#### INSTRUCTIONS TO FOLLOW
How many lines in the records below contain the word "Файлы"? State only that number.

#### SUPPLIED INFORMATION
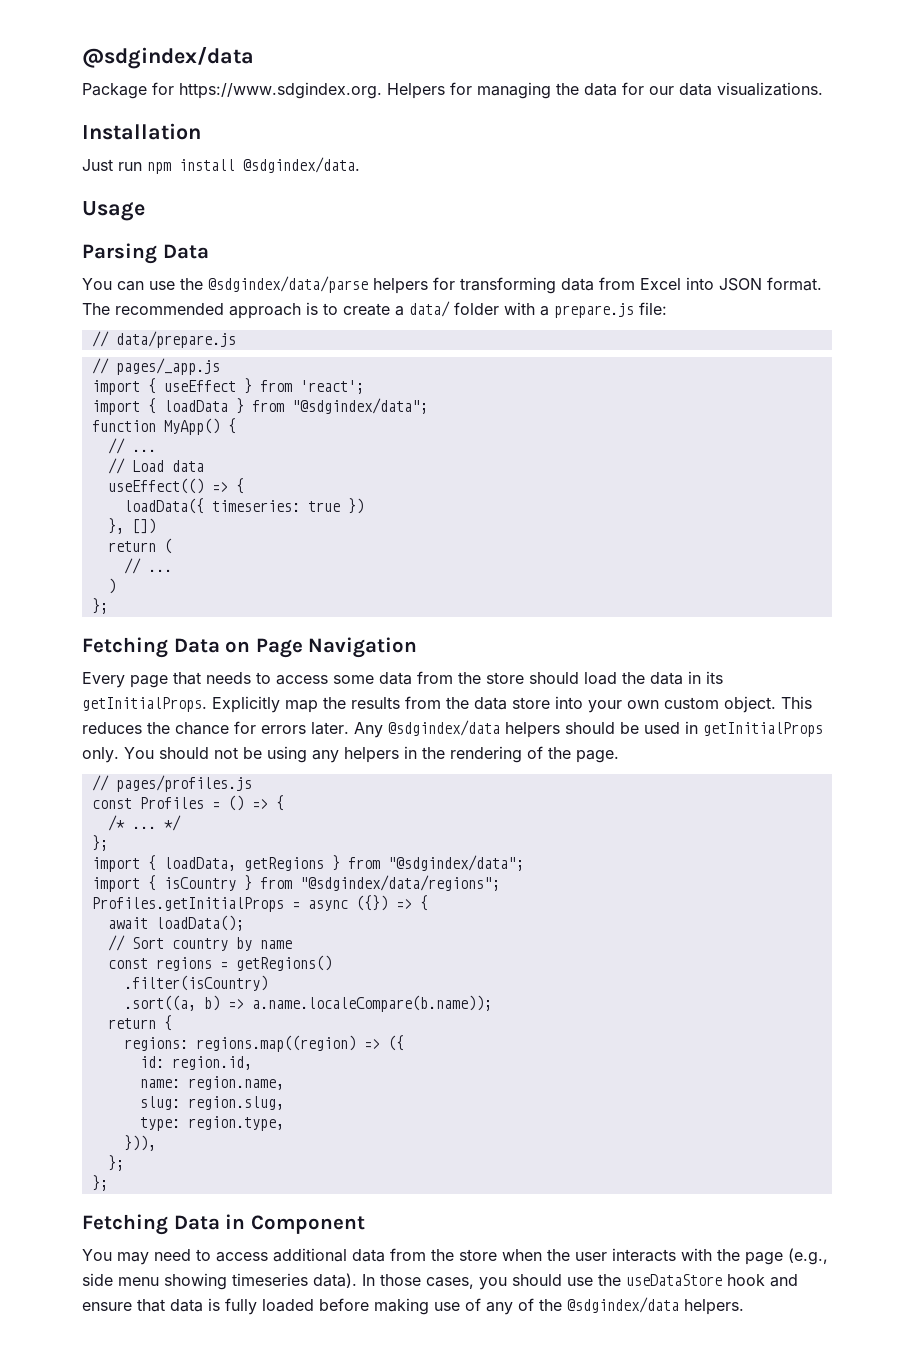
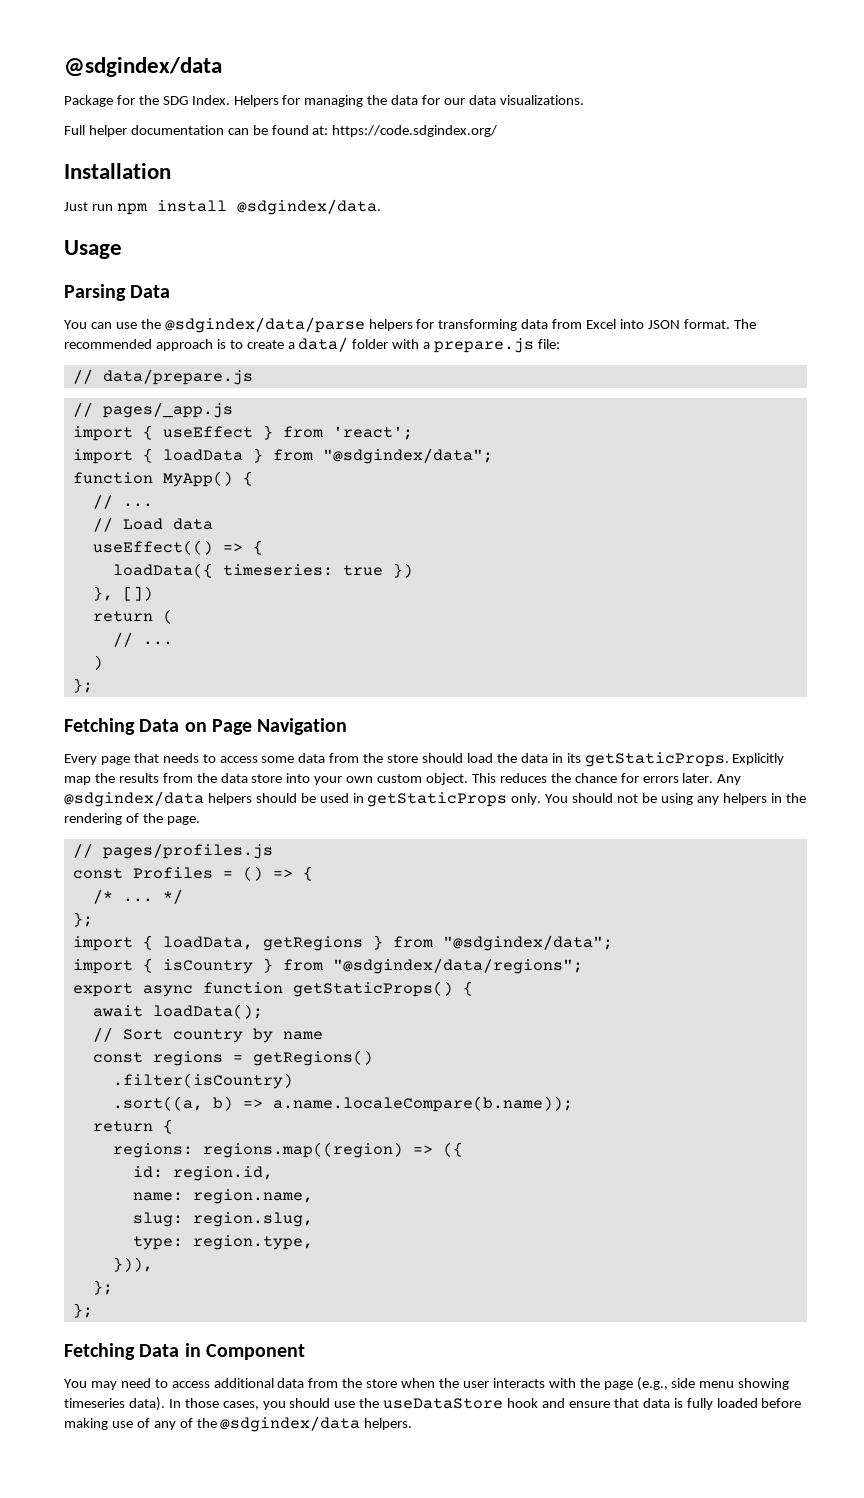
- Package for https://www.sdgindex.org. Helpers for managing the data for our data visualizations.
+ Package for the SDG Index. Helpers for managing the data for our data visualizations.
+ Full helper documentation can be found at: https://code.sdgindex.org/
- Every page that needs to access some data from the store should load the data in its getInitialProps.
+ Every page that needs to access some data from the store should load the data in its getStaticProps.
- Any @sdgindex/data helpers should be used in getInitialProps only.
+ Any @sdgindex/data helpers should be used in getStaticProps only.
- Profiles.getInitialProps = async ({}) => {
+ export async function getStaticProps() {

...

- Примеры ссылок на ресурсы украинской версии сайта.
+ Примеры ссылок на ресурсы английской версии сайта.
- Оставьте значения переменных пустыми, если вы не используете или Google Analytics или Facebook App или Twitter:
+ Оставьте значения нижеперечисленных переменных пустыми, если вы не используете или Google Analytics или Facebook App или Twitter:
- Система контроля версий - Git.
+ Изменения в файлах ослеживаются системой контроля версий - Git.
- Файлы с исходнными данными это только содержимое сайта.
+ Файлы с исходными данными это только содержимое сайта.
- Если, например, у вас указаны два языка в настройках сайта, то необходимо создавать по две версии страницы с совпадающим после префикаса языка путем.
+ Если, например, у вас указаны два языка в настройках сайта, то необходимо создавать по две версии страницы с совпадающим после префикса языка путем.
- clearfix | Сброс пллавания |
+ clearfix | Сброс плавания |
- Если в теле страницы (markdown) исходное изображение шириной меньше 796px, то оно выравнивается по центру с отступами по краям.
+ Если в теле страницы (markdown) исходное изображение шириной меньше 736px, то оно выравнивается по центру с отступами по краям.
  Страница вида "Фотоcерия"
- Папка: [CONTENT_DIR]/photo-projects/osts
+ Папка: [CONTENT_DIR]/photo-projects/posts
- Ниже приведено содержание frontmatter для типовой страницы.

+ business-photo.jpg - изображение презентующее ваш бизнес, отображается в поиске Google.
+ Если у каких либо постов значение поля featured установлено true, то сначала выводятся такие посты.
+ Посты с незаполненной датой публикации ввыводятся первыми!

#### WRITTEN SOLUTION
2